BENTENGSUMBAR.COM - Pemerintah melalui Kementerian BUMN akhirnya memilih skema bail in atau penyuntikan modal sebesar Rp 22 triliun untuk menyelamatkan PT Asuransi Jiwasraya (Persero).
Dana ini diberikan dua tahap kepada PT Bahana Pembinaan Usaha Indonesia (BPUI) atau Bahana sebesar Rp 12 triliun di tahun depan, sisanya Rp 10 triliun di 2022.
Dana tersebut akan digunakan Bahana sebagai Holding BUMN Perasuransian dan Penjaminan untuk mendirikan perusahaan asuransi jiwa baru yakni IFG Life, yang akan menerima pengalihan polis nasabah Jiwasraya.
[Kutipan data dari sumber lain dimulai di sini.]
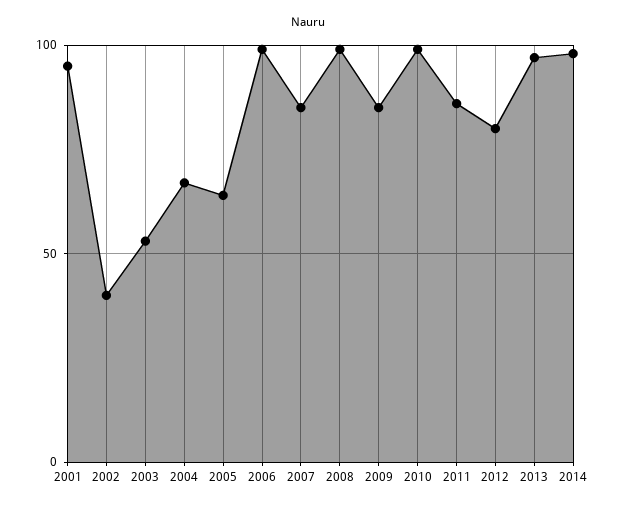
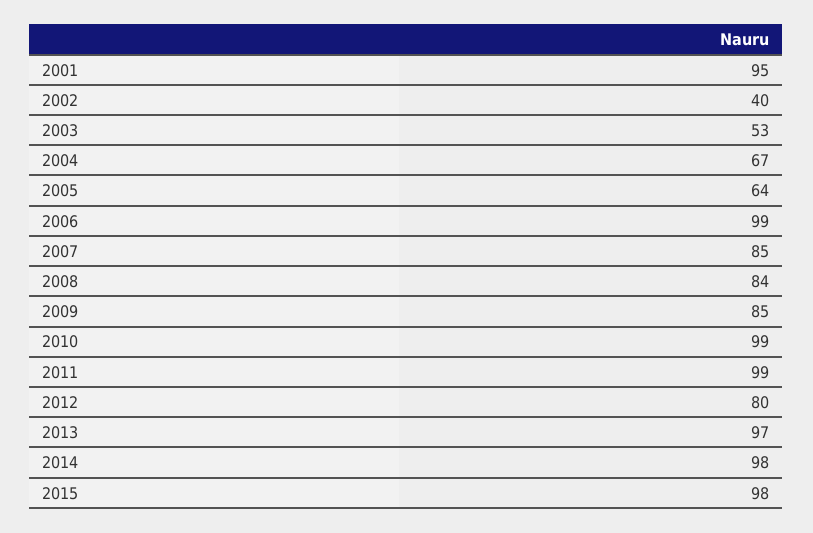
2008: 100 -> 84
2011: 85 -> 99
2015: none -> 98

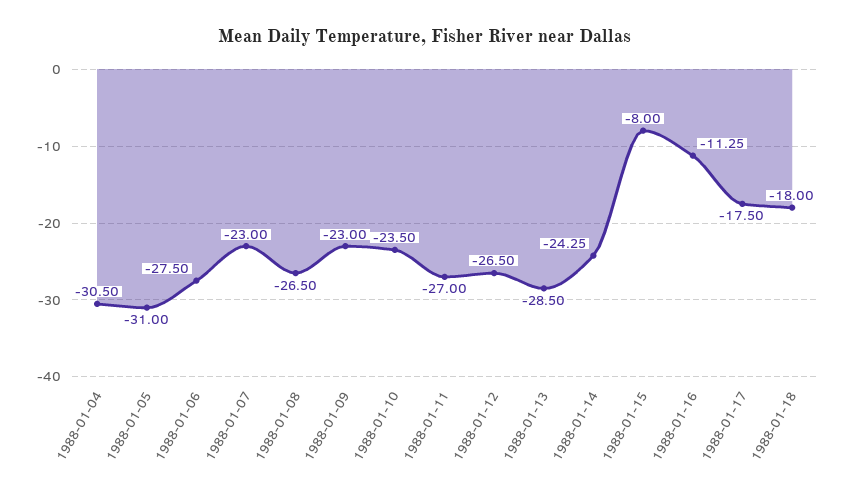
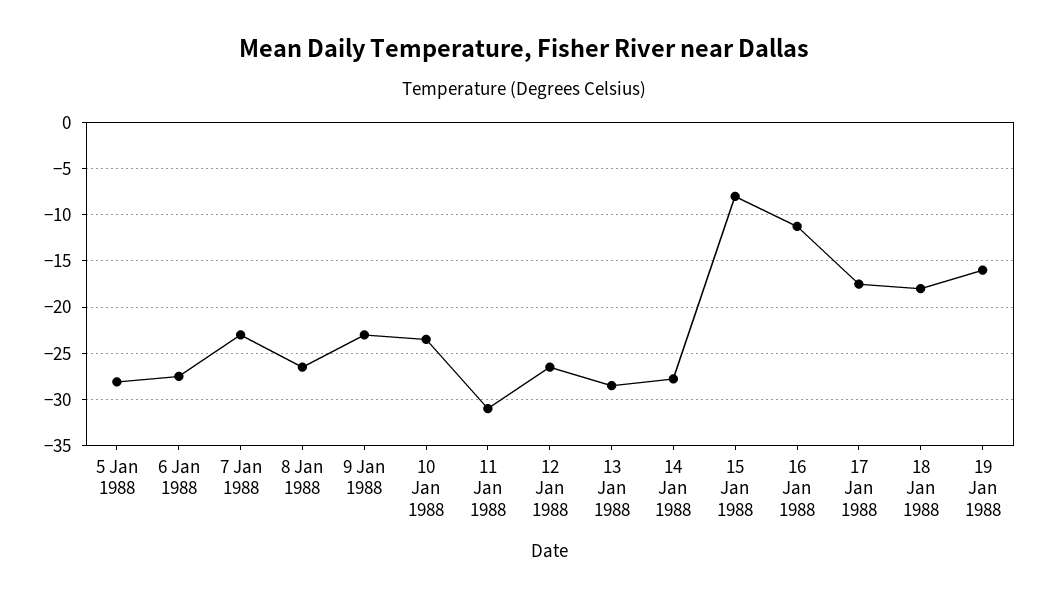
1988-01-04: -30.5 -> none
1988-01-05: -31 -> -28
1988-01-11: -27 -> -31
1988-01-14: -24.25 -> -28
19 Jan 1988: none -> -16

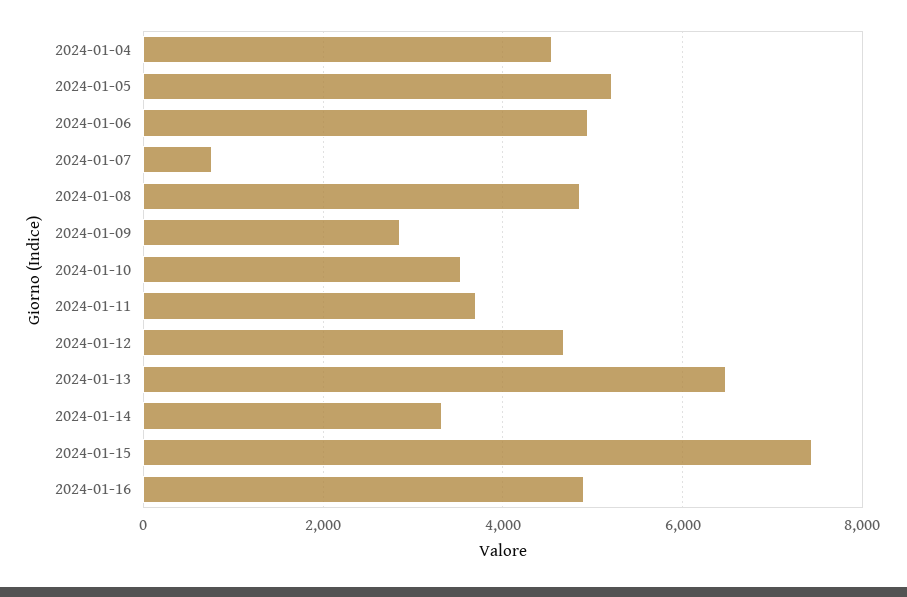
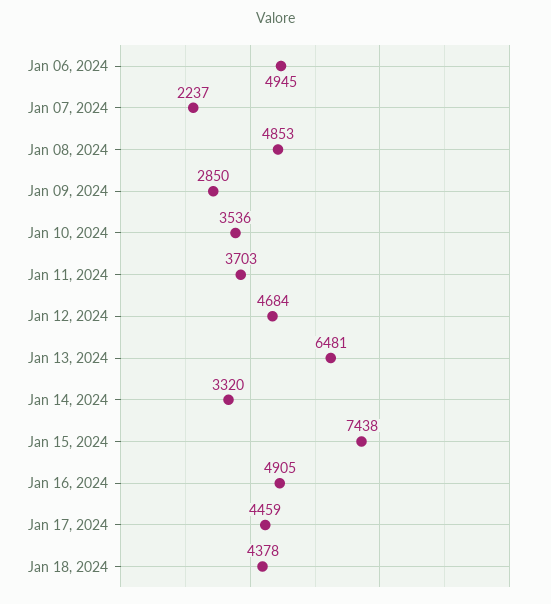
2024-01-04: 4600 -> none
2024-01-05: 5200 -> none
2024-01-07: 800 -> 2237
Jan 17, 2024: none -> 4459
Jan 18, 2024: none -> 4378

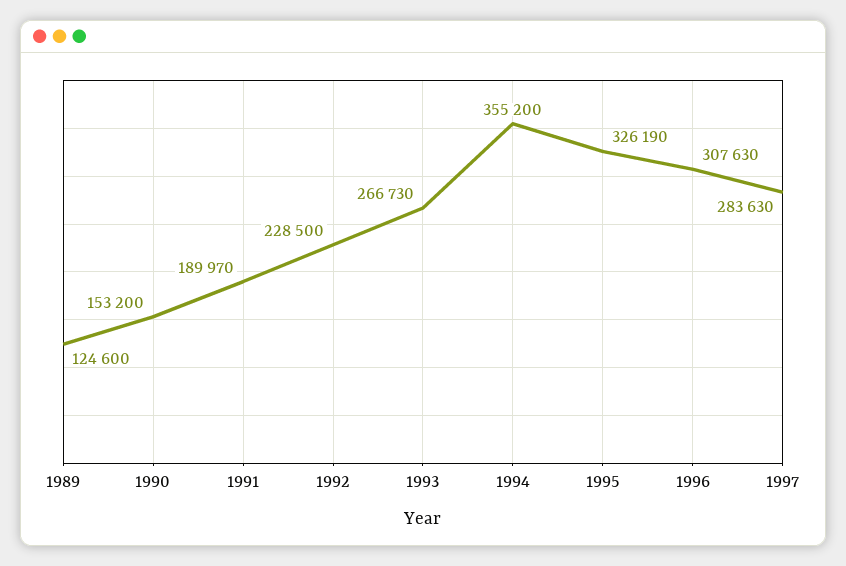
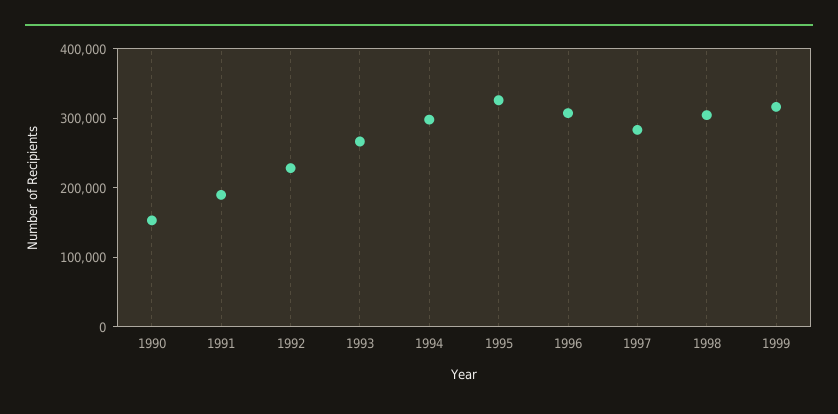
1989: 124600 -> none
1994: 355200 -> 300000
1998: none -> 300000
1999: none -> 320000

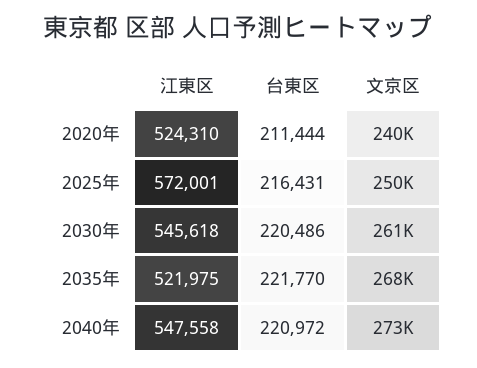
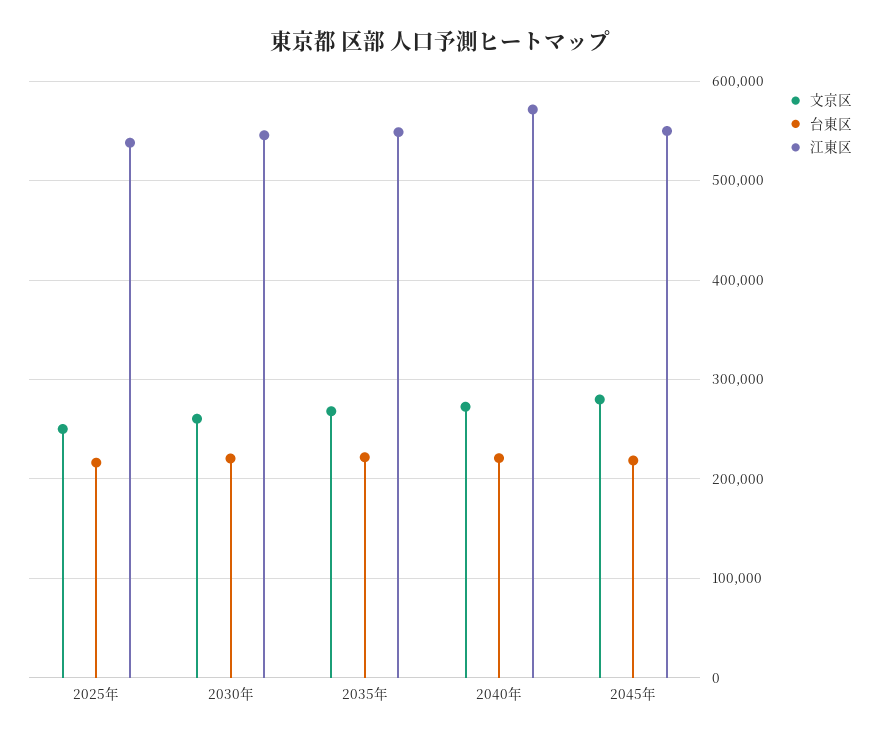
江東区, 2020年: 524310 -> none
台東区, 2020年: 211444 -> none
文京区, 2020年: 240000 -> none
江東区, 2025年: 572001 -> 540000
江東区, 2035年: 521975 -> 550000
江東区, 2040年: 547558 -> 570000
文京区, 2045年: none -> 280000
台東区, 2045年: none -> 220000
江東区, 2045年: none -> 550000

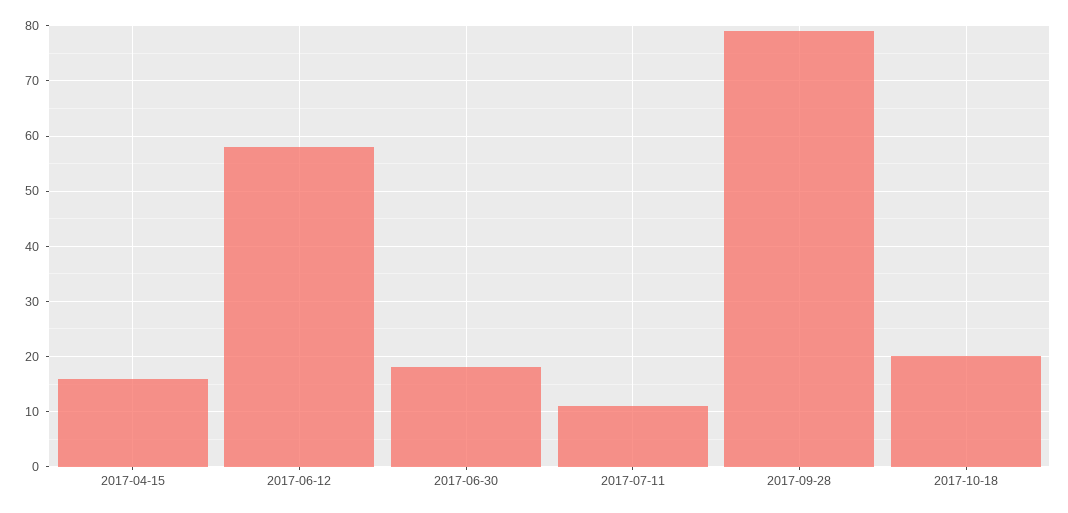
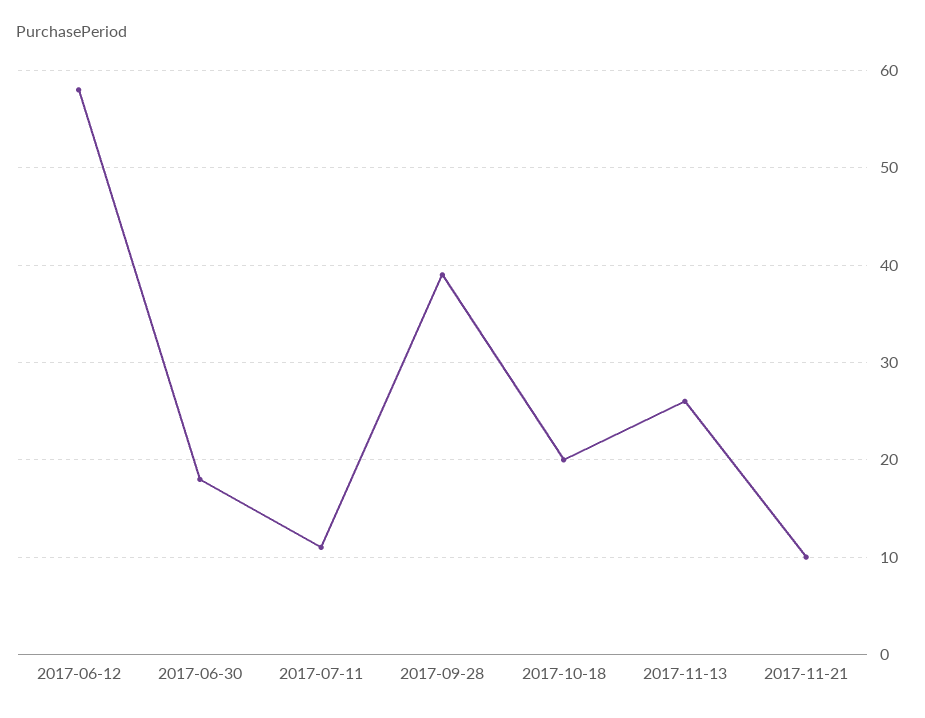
2017-04-15: 15 -> none
2017-09-28: 80 -> 39
2017-11-13: none -> 26
2017-11-21: none -> 10

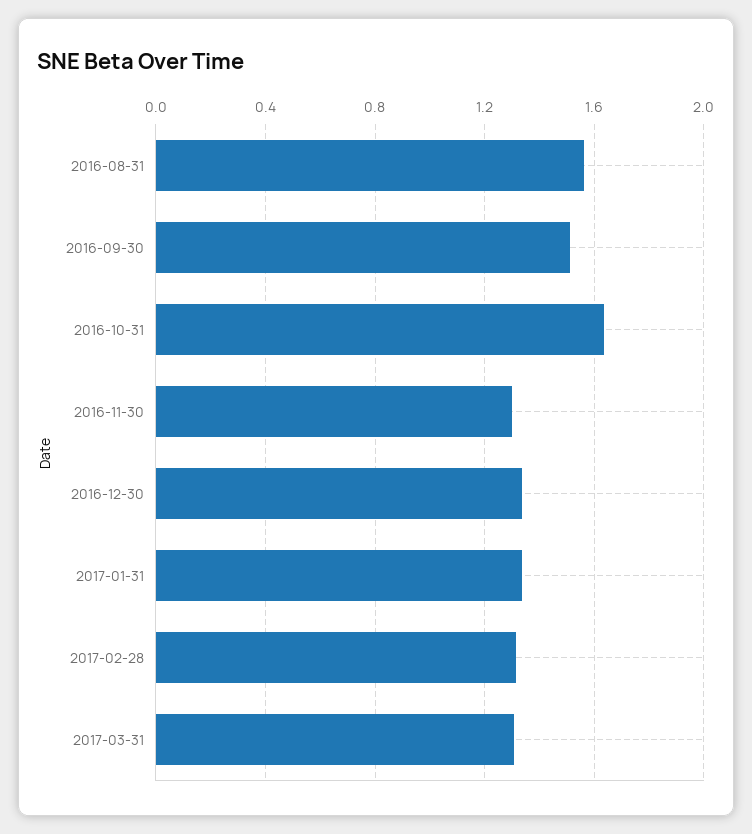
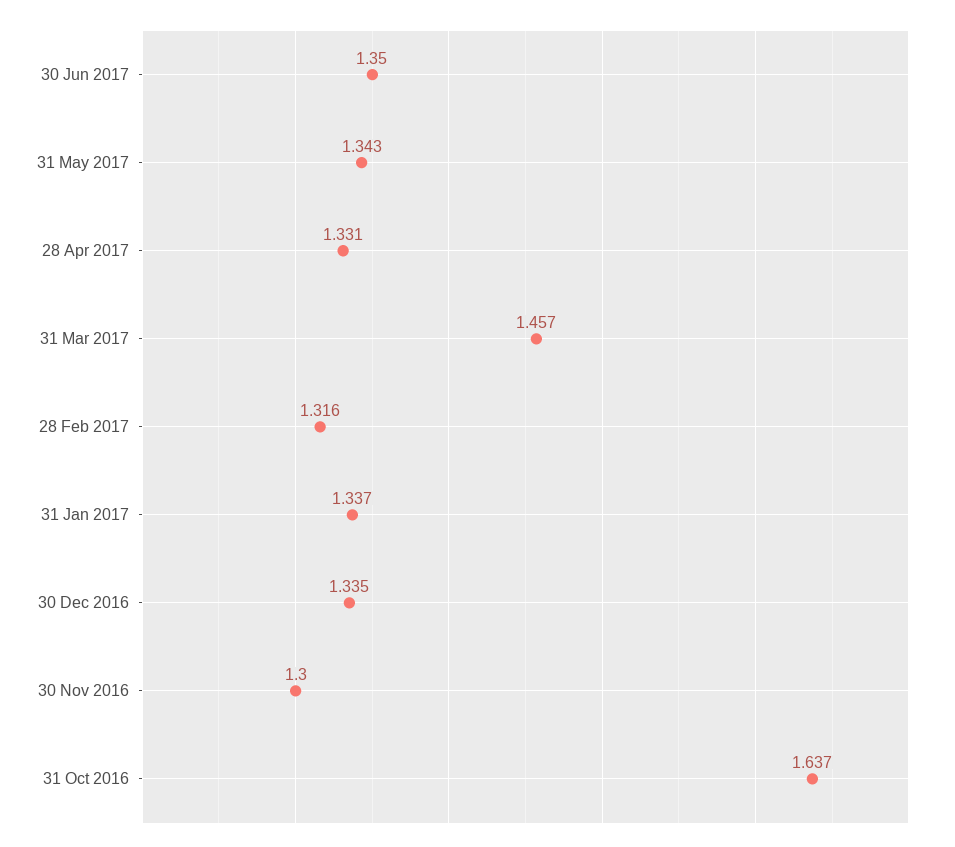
2016-08-31: 1.55 -> none
2016-09-30: 1.5 -> none
2017-03-31: 1.3 -> 1.457
30 Jun 2017: none -> 1.35
31 May 2017: none -> 1.343
28 Apr 2017: none -> 1.331

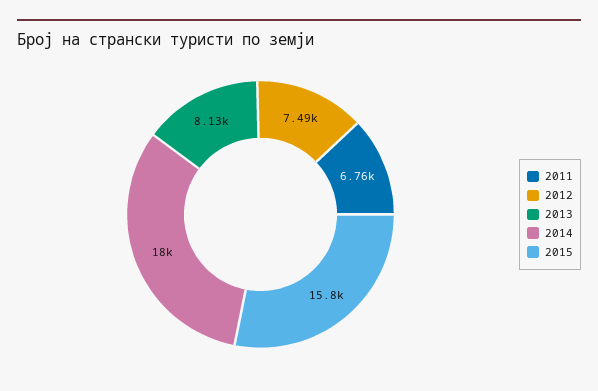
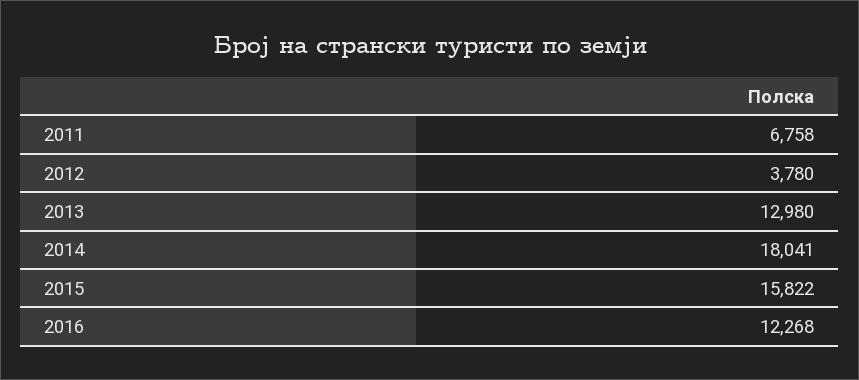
2012: 7490 -> 3780
2013: 8130 -> 12980
2016: none -> 12268

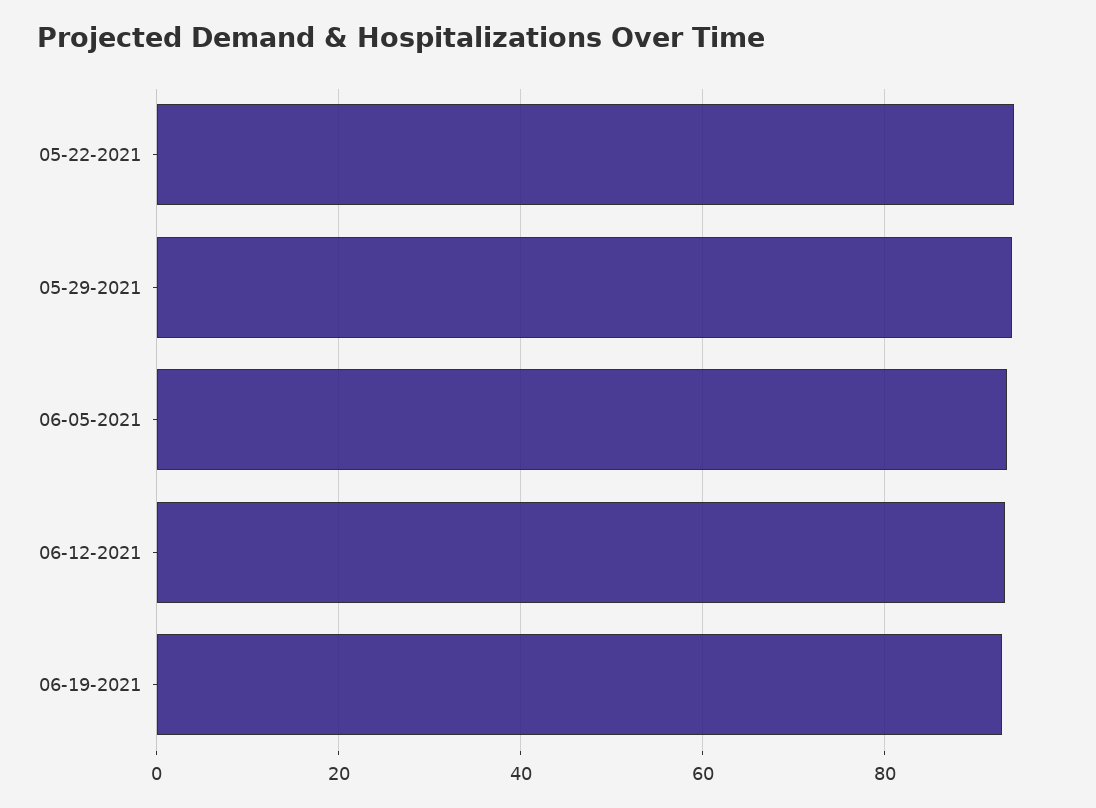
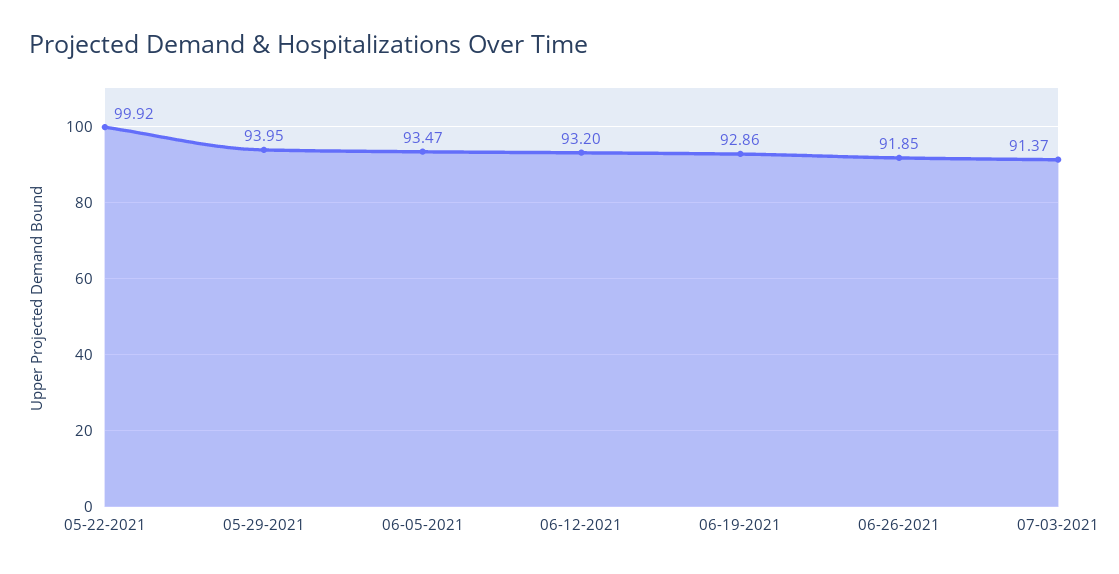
05-22-2021: 94 -> 99.92
06-26-2021: none -> 91.85
07-03-2021: none -> 91.37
Data Jiwasraya per 31 Agustus 2020 mencatat, jumlah pemegang polis di Jiwasraya mencapai 2,63 juta orang, di mana lebih dari 90% nasabah adalah pemegang polis program pensiunan dan masyarakat kelas menengah ke bawah.
Menteri Keuangan Sri mulyani Indrawati pun angkat bicara soal ini. Menkeu mengatakan benar adanya Penyertaan Modal Negara (PMN) sebesar Rp 20 triliun kepada Bahana.
Namun, bantuan yang diberikan ini tidak sepenuhnya untuk membantu masalah yang ada di Jiwasraya. Sebab, anggaran itu diberikan terutama untuk menyelesaikan masalah yang menimpa nasabah tradisional.
"Going concern [keberlangsungan bisnis] dari Jiwasraya tetap jadi tanggung jawab pemerintah [sebagai pemegang saham]. Dan kita pun tidak me-reward untuk para peserta Jiwaraya yang selama ini yang bukan sifatnya tradisional," ujarnya dalam konferensi pers virtual, dikutip Selasa, 6 Oktober 2020.
Ia pun memastikan, penggunaan anggaran PMN akan tetap diawasi melalui kerjasama dengan Kejaksaan Agung (Kejagung).
Dengan demikian, jika terjadi penyalahgunaan anggaran bisa segera ditindak.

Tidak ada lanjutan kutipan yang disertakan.